§ **The problem**
An exact transcription of each entry below is required, without any pictures.

(Beginning of Data listing)

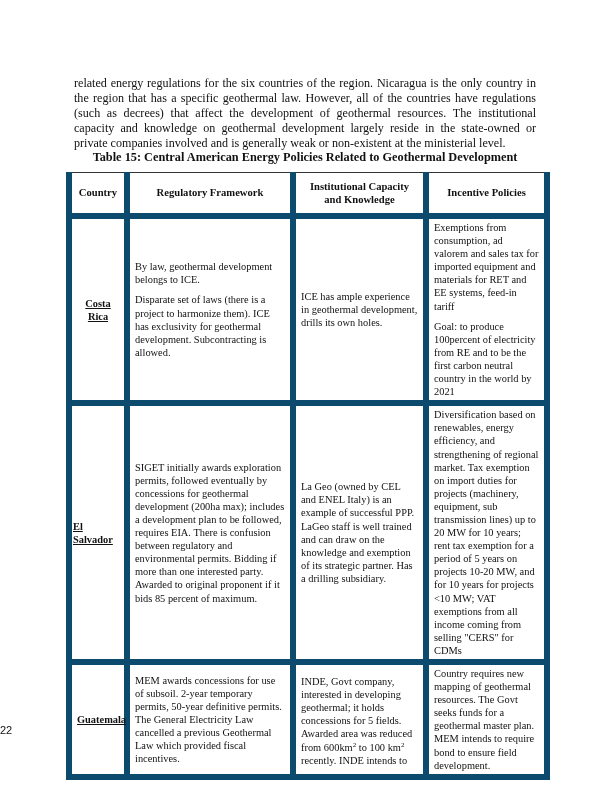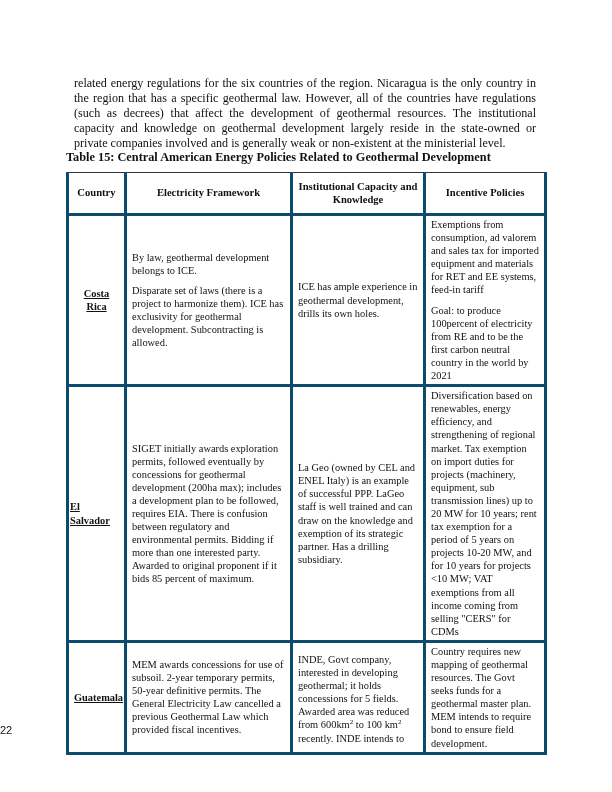"Table 15: Central American Energy" .caption { text-align: none -> center }
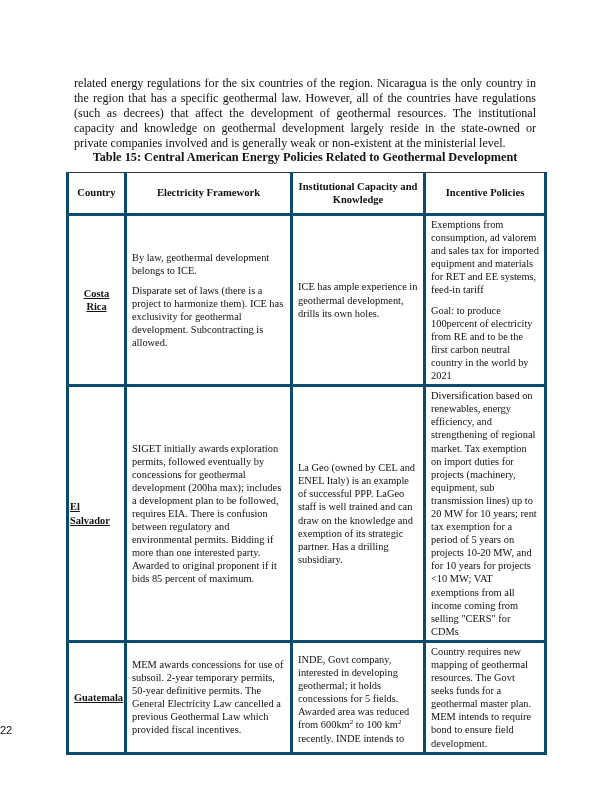"Electricity Framework" th { text: Electricity -> Regulatory }
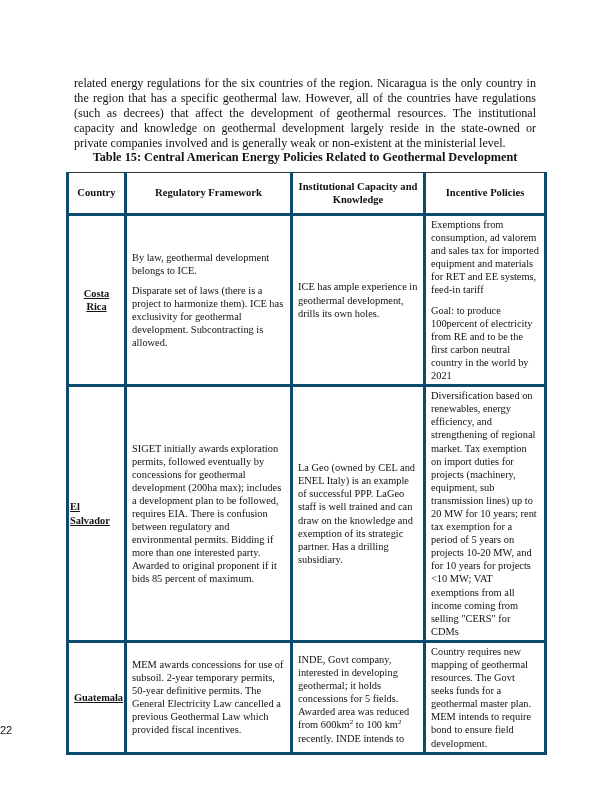"Exemptions from consumption, ad valorem" table.t td, table.t th { border: 3px solid #0c4a6e -> 6px solid #0c4a6e }
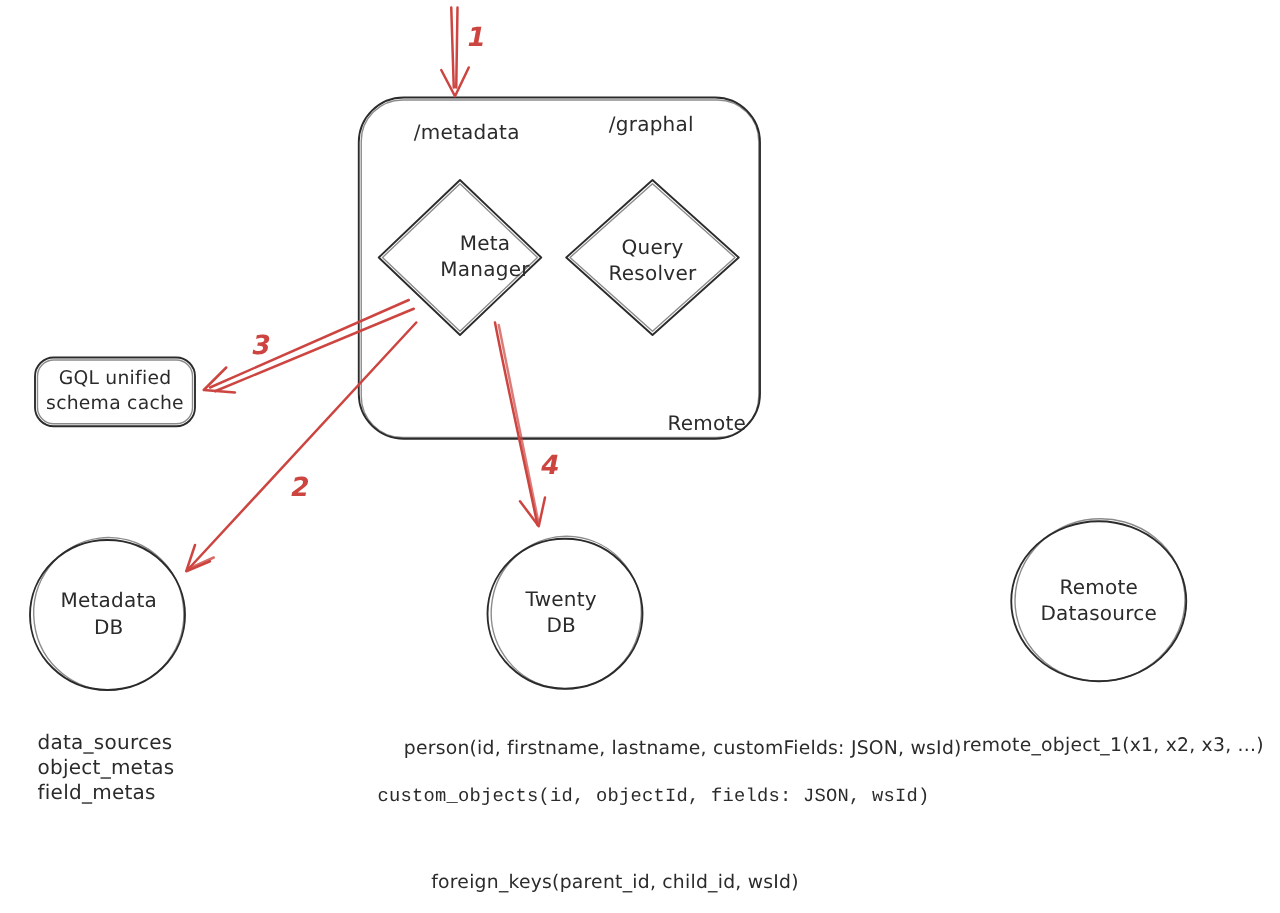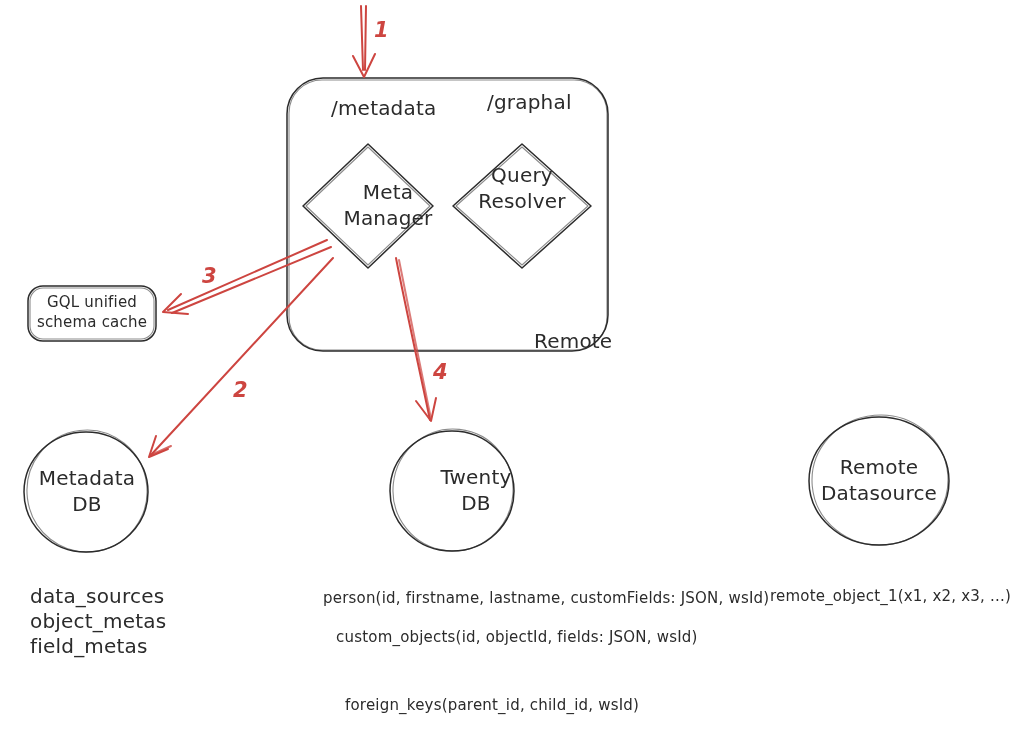"/metadata" .label { font-size: 20px -> 16px }
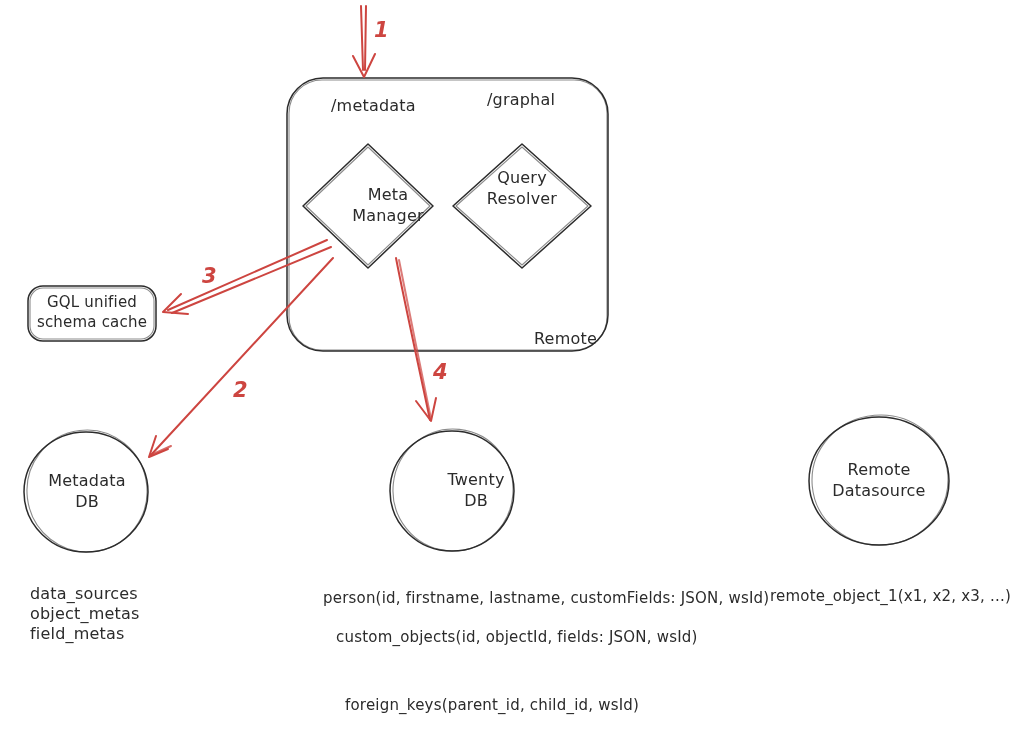"Query" div.label { top: 188px -> 208px }
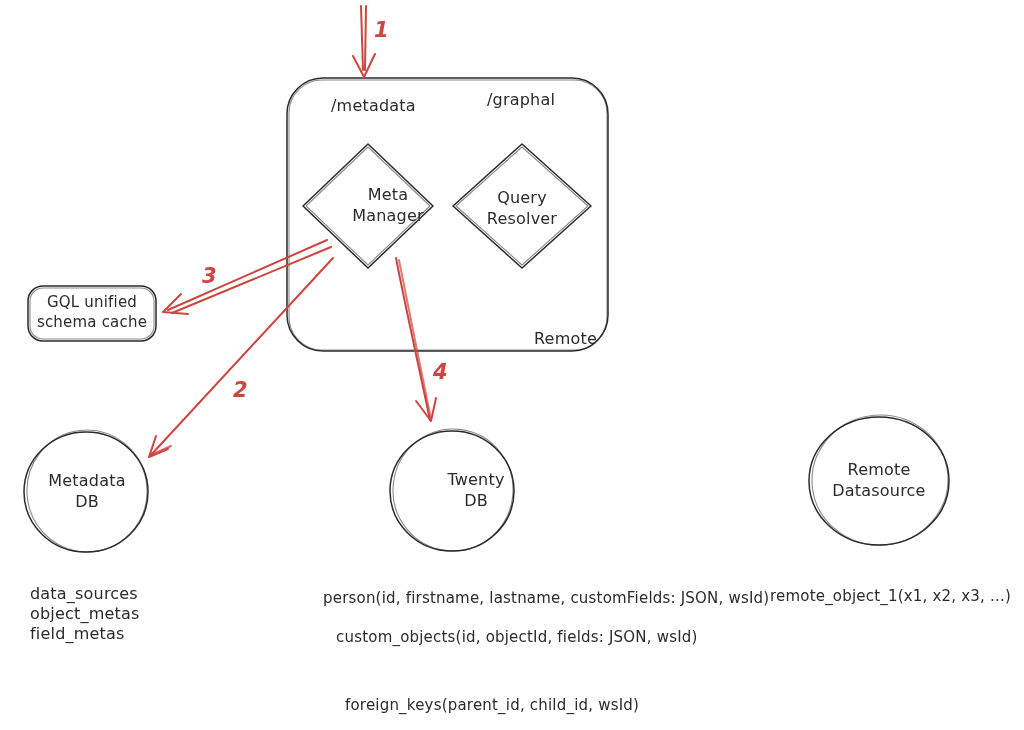"Twenty" div.label { left: 476px -> 449px }
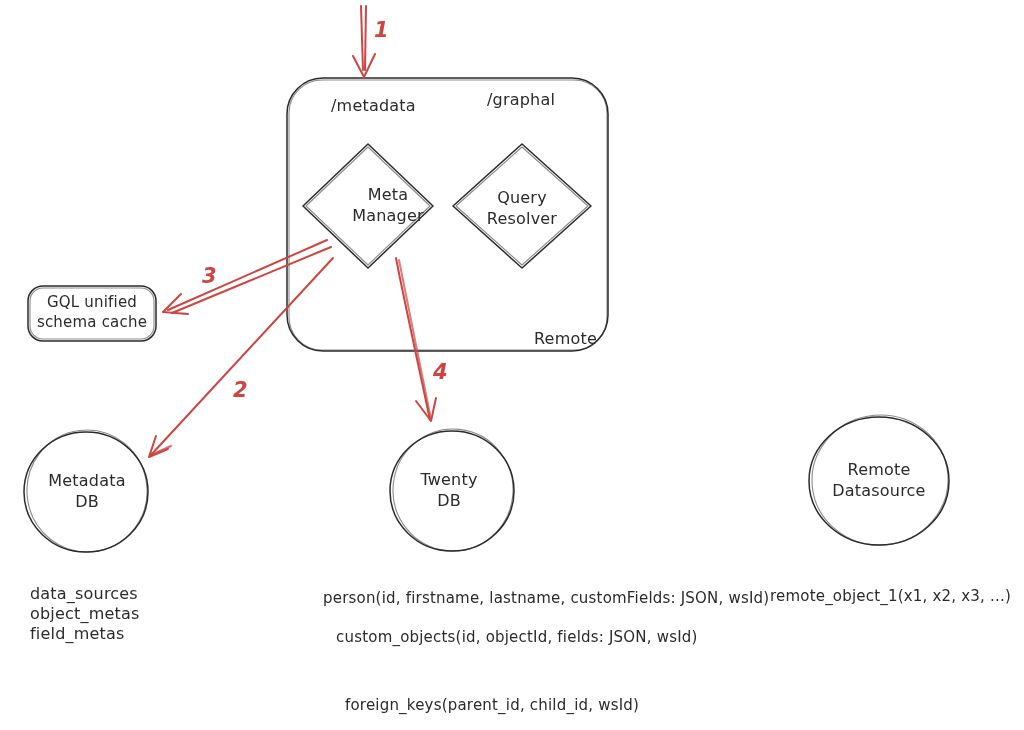"custom_objects(id, objectId, fields:" div.label { font-family: none -> Liberation Mono, monospace; left: 336px -> 302px }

(End of Data listing)

§ **Task response**
"Table 15: Central American Energy" .caption { text-align: none -> center }
"Electricity Framework" th { text: Electricity -> Regulatory }
"Exemptions from consumption, ad valorem" table.t td, table.t th { border: 3px solid #0c4a6e -> 6px solid #0c4a6e }
"/metadata" .label { font-size: 20px -> 16px }
"Query" div.label { top: 188px -> 208px }
"Twenty" div.label { left: 476px -> 449px }
"custom_objects(id, objectId, fields:" div.label { font-family: none -> Liberation Mono, monospace; left: 336px -> 302px }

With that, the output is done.